**WHAT IS NEEDED:** Exactness is required throughout. Return every record once more.

Web page revision data

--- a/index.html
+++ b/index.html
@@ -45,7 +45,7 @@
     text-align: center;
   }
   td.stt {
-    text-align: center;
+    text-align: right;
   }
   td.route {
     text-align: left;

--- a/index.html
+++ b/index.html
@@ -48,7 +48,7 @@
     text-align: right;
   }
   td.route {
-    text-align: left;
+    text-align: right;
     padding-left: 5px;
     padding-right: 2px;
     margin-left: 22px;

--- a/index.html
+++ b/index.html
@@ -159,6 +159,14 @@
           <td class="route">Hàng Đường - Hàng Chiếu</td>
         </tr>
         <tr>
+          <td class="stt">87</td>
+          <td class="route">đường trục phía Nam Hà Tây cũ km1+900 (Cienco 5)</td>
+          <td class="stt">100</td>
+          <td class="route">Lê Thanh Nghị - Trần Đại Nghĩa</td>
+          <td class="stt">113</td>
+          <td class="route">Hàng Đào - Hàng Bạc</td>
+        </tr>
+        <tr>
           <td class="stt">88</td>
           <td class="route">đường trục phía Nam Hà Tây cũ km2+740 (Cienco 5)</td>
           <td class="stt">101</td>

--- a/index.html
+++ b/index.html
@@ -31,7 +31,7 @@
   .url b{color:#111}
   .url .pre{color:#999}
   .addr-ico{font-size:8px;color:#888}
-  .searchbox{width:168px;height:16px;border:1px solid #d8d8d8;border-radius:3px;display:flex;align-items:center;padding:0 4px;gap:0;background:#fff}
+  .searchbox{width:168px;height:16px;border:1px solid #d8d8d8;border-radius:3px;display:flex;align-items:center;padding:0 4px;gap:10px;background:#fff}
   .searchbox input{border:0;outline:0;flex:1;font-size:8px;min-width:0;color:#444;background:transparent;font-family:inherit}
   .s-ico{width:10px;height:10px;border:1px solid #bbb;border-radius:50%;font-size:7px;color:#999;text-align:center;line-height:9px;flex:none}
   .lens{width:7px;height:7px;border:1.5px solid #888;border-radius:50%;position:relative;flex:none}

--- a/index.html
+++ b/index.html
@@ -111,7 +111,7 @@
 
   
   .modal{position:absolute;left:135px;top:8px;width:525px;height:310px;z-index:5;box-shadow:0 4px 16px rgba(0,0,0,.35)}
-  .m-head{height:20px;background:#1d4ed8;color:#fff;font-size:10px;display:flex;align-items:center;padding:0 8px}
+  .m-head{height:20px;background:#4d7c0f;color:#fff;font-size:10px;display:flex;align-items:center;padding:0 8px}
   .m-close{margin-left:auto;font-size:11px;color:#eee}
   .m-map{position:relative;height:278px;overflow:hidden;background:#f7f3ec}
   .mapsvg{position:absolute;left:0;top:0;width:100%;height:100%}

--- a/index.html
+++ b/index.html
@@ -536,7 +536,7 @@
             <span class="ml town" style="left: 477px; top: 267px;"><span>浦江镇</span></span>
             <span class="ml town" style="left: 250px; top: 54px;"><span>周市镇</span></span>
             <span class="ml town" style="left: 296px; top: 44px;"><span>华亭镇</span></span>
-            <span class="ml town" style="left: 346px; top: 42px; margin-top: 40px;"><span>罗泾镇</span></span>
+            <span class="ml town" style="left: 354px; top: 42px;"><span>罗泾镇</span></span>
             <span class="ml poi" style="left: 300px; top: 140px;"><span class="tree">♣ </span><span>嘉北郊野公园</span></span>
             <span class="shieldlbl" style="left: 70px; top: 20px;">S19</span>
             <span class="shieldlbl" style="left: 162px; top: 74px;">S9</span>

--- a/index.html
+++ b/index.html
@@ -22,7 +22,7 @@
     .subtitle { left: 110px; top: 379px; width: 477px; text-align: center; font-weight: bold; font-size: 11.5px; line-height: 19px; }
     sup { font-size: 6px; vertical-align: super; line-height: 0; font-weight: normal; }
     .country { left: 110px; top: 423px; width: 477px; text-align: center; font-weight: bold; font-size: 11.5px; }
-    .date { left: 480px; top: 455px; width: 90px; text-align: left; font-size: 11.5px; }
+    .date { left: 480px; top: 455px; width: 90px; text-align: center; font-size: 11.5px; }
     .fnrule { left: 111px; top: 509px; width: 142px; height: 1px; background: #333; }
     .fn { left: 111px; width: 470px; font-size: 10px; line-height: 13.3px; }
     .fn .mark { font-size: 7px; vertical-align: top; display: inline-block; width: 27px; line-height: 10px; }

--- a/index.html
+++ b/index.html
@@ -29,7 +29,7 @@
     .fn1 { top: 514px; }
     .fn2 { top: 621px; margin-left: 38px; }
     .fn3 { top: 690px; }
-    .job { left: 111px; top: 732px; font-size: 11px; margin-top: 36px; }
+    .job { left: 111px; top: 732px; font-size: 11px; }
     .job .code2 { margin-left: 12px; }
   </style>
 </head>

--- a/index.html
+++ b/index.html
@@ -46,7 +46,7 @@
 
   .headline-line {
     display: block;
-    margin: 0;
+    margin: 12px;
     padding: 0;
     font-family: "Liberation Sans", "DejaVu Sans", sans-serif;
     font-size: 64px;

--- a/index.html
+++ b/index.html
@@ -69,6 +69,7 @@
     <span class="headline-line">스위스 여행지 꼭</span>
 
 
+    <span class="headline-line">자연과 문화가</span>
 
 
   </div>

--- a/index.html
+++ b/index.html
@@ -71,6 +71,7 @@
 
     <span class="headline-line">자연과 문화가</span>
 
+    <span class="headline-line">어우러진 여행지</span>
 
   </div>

**EXERCISE SOLUTION:**
--- a/index.html
+++ b/index.html
@@ -45,7 +45,7 @@
     text-align: center;
   }
   td.stt {
-    text-align: center;
+    text-align: right;
   }
   td.route {
     text-align: left;

--- a/index.html
+++ b/index.html
@@ -48,7 +48,7 @@
     text-align: right;
   }
   td.route {
-    text-align: left;
+    text-align: right;
     padding-left: 5px;
     padding-right: 2px;
     margin-left: 22px;

--- a/index.html
+++ b/index.html
@@ -159,6 +159,14 @@
           <td class="route">Hàng Đường - Hàng Chiếu</td>
         </tr>
         <tr>
+          <td class="stt">87</td>
+          <td class="route">đường trục phía Nam Hà Tây cũ km1+900 (Cienco 5)</td>
+          <td class="stt">100</td>
+          <td class="route">Lê Thanh Nghị - Trần Đại Nghĩa</td>
+          <td class="stt">113</td>
+          <td class="route">Hàng Đào - Hàng Bạc</td>
+        </tr>
+        <tr>
           <td class="stt">88</td>
           <td class="route">đường trục phía Nam Hà Tây cũ km2+740 (Cienco 5)</td>
           <td class="stt">101</td>

--- a/index.html
+++ b/index.html
@@ -31,7 +31,7 @@
   .url b{color:#111}
   .url .pre{color:#999}
   .addr-ico{font-size:8px;color:#888}
-  .searchbox{width:168px;height:16px;border:1px solid #d8d8d8;border-radius:3px;display:flex;align-items:center;padding:0 4px;gap:0;background:#fff}
+  .searchbox{width:168px;height:16px;border:1px solid #d8d8d8;border-radius:3px;display:flex;align-items:center;padding:0 4px;gap:10px;background:#fff}
   .searchbox input{border:0;outline:0;flex:1;font-size:8px;min-width:0;color:#444;background:transparent;font-family:inherit}
   .s-ico{width:10px;height:10px;border:1px solid #bbb;border-radius:50%;font-size:7px;color:#999;text-align:center;line-height:9px;flex:none}
   .lens{width:7px;height:7px;border:1.5px solid #888;border-radius:50%;position:relative;flex:none}

--- a/index.html
+++ b/index.html
@@ -111,7 +111,7 @@
 
   
   .modal{position:absolute;left:135px;top:8px;width:525px;height:310px;z-index:5;box-shadow:0 4px 16px rgba(0,0,0,.35)}
-  .m-head{height:20px;background:#1d4ed8;color:#fff;font-size:10px;display:flex;align-items:center;padding:0 8px}
+  .m-head{height:20px;background:#4d7c0f;color:#fff;font-size:10px;display:flex;align-items:center;padding:0 8px}
   .m-close{margin-left:auto;font-size:11px;color:#eee}
   .m-map{position:relative;height:278px;overflow:hidden;background:#f7f3ec}
   .mapsvg{position:absolute;left:0;top:0;width:100%;height:100%}

--- a/index.html
+++ b/index.html
@@ -536,7 +536,7 @@
             <span class="ml town" style="left: 477px; top: 267px;"><span>浦江镇</span></span>
             <span class="ml town" style="left: 250px; top: 54px;"><span>周市镇</span></span>
             <span class="ml town" style="left: 296px; top: 44px;"><span>华亭镇</span></span>
-            <span class="ml town" style="left: 346px; top: 42px; margin-top: 40px;"><span>罗泾镇</span></span>
+            <span class="ml town" style="left: 354px; top: 42px;"><span>罗泾镇</span></span>
             <span class="ml poi" style="left: 300px; top: 140px;"><span class="tree">♣ </span><span>嘉北郊野公园</span></span>
             <span class="shieldlbl" style="left: 70px; top: 20px;">S19</span>
             <span class="shieldlbl" style="left: 162px; top: 74px;">S9</span>

--- a/index.html
+++ b/index.html
@@ -22,7 +22,7 @@
     .subtitle { left: 110px; top: 379px; width: 477px; text-align: center; font-weight: bold; font-size: 11.5px; line-height: 19px; }
     sup { font-size: 6px; vertical-align: super; line-height: 0; font-weight: normal; }
     .country { left: 110px; top: 423px; width: 477px; text-align: center; font-weight: bold; font-size: 11.5px; }
-    .date { left: 480px; top: 455px; width: 90px; text-align: left; font-size: 11.5px; }
+    .date { left: 480px; top: 455px; width: 90px; text-align: center; font-size: 11.5px; }
     .fnrule { left: 111px; top: 509px; width: 142px; height: 1px; background: #333; }
     .fn { left: 111px; width: 470px; font-size: 10px; line-height: 13.3px; }
     .fn .mark { font-size: 7px; vertical-align: top; display: inline-block; width: 27px; line-height: 10px; }

--- a/index.html
+++ b/index.html
@@ -29,7 +29,7 @@
     .fn1 { top: 514px; }
     .fn2 { top: 621px; margin-left: 38px; }
     .fn3 { top: 690px; }
-    .job { left: 111px; top: 732px; font-size: 11px; margin-top: 36px; }
+    .job { left: 111px; top: 732px; font-size: 11px; }
     .job .code2 { margin-left: 12px; }
   </style>
 </head>

--- a/index.html
+++ b/index.html
@@ -46,7 +46,7 @@
 
   .headline-line {
     display: block;
-    margin: 0;
+    margin: 12px;
     padding: 0;
     font-family: "Liberation Sans", "DejaVu Sans", sans-serif;
     font-size: 64px;

--- a/index.html
+++ b/index.html
@@ -69,6 +69,7 @@
     <span class="headline-line">스위스 여행지 꼭</span>
 
 
+    <span class="headline-line">자연과 문화가</span>
 
 
   </div>

--- a/index.html
+++ b/index.html
@@ -71,6 +71,7 @@
 
     <span class="headline-line">자연과 문화가</span>
 
+    <span class="headline-line">어우러진 여행지</span>
 
   </div>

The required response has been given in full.